Authors: Carson Hanel (Texas A&M University); Arif Arman (Texas A&M University); Di Xiao (Texas A&M University); John Keech (Texas A&M University); Dmitri Loguinov (Texas A&M University)
Many applications in data analytics, information retrieval, and cluster computing process huge amounts of information. The complexity of involved algorithms and massive scale of data require a programming model that can not only offer a simple abstraction for inputs larger than RAM, but also squeeze maximum performance out of the available hardware. While these are usually conflicting goals, we show that this does not have to be the case for sequentially-processed data, i.e., in streaming applications.
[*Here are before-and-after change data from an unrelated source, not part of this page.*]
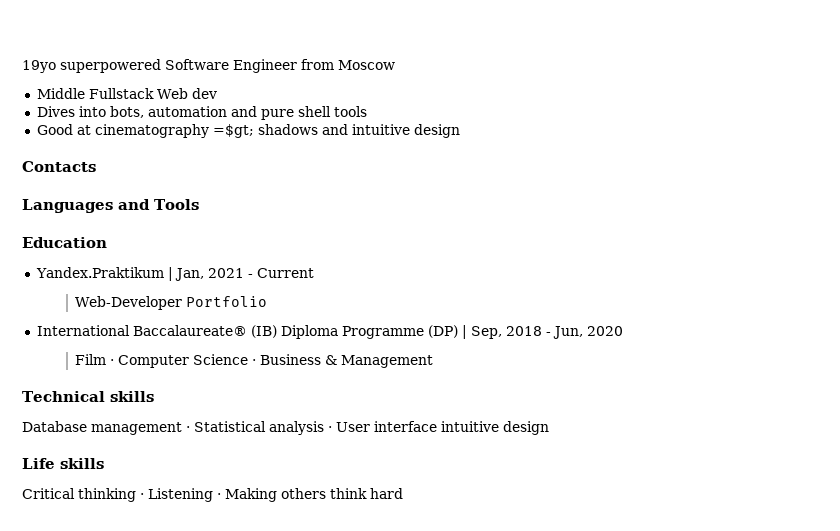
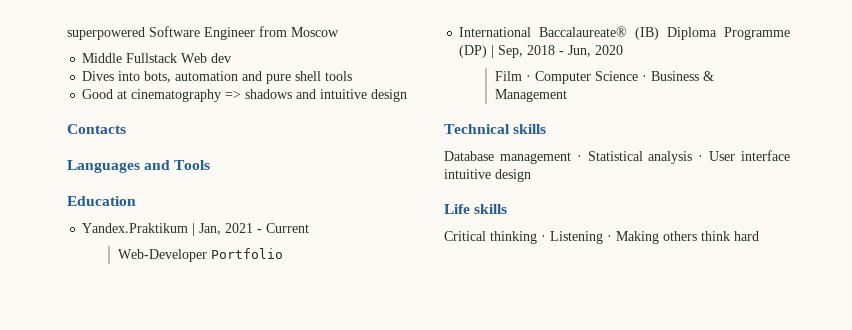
[22,60,56,73] 19yo -> (67, 33) none
[212,124,254,138] =$gt; -> [225,90,242,99] =>

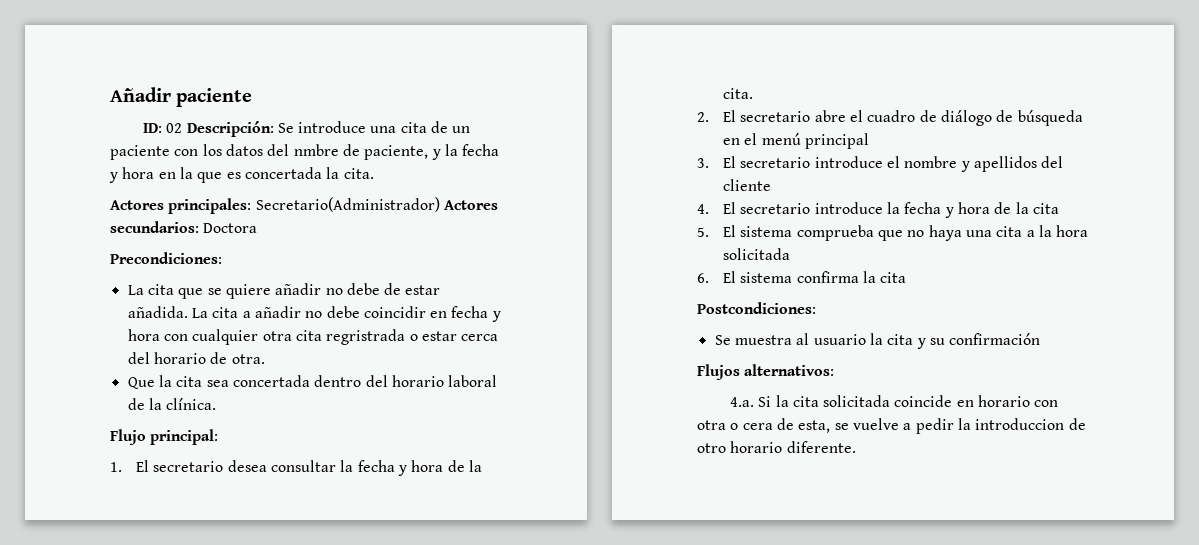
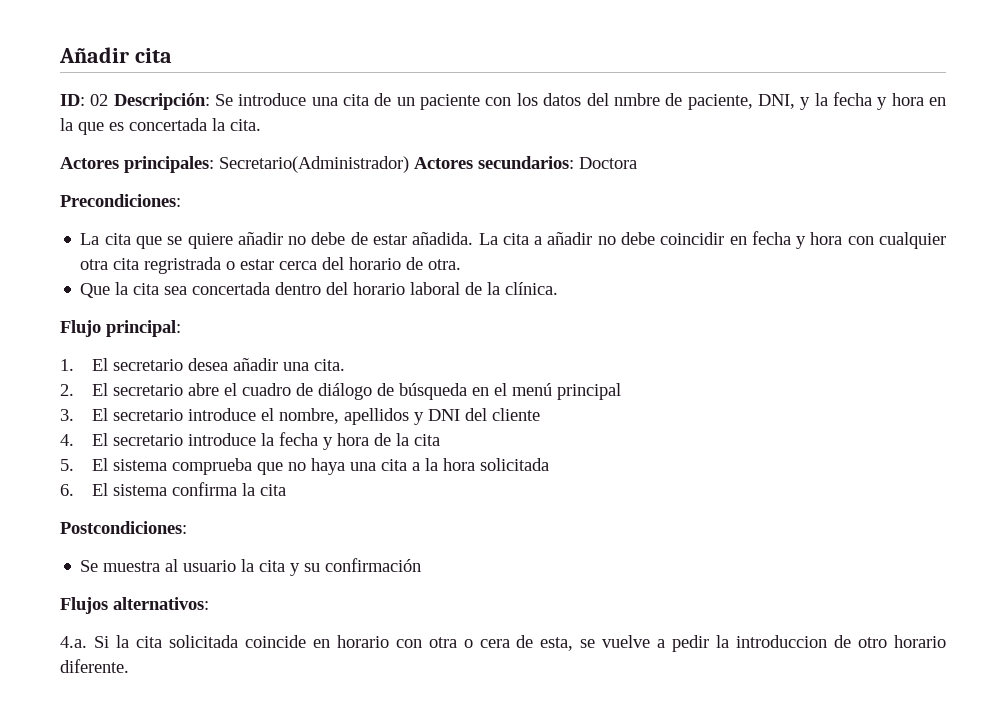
[176,88,253,107] paciente -> [134,48,172,63] cita
(429, 152) none -> [757,94,795,109] DNI,
[270,460,482,476] consultar la fecha y hora de la -> [233,358,310,371] añadir una
[904,156,1037,172] nombre y apellidos -> [279,408,461,425] nombre, apellidos y DNI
We develop a set of algorithms called Vortex that force the application to generate access violations (i.e., page faults) during processing of the stream, which are transparently handled in such a way that creates an illusion of an infinite buffer that fits into a regular C/C++ pointer. This design makes Vortex by far the simplest-to-use and fastest platform for various types of streaming I/O, inter-thread data transfer, and key shuffling. We introduce several such applications - file I/O wrapper, bounded producer-consumer pipeline, vanishing array, key-partitioning engine, and novel in-place radix sort that is 3-4 times faster than the best prior approaches.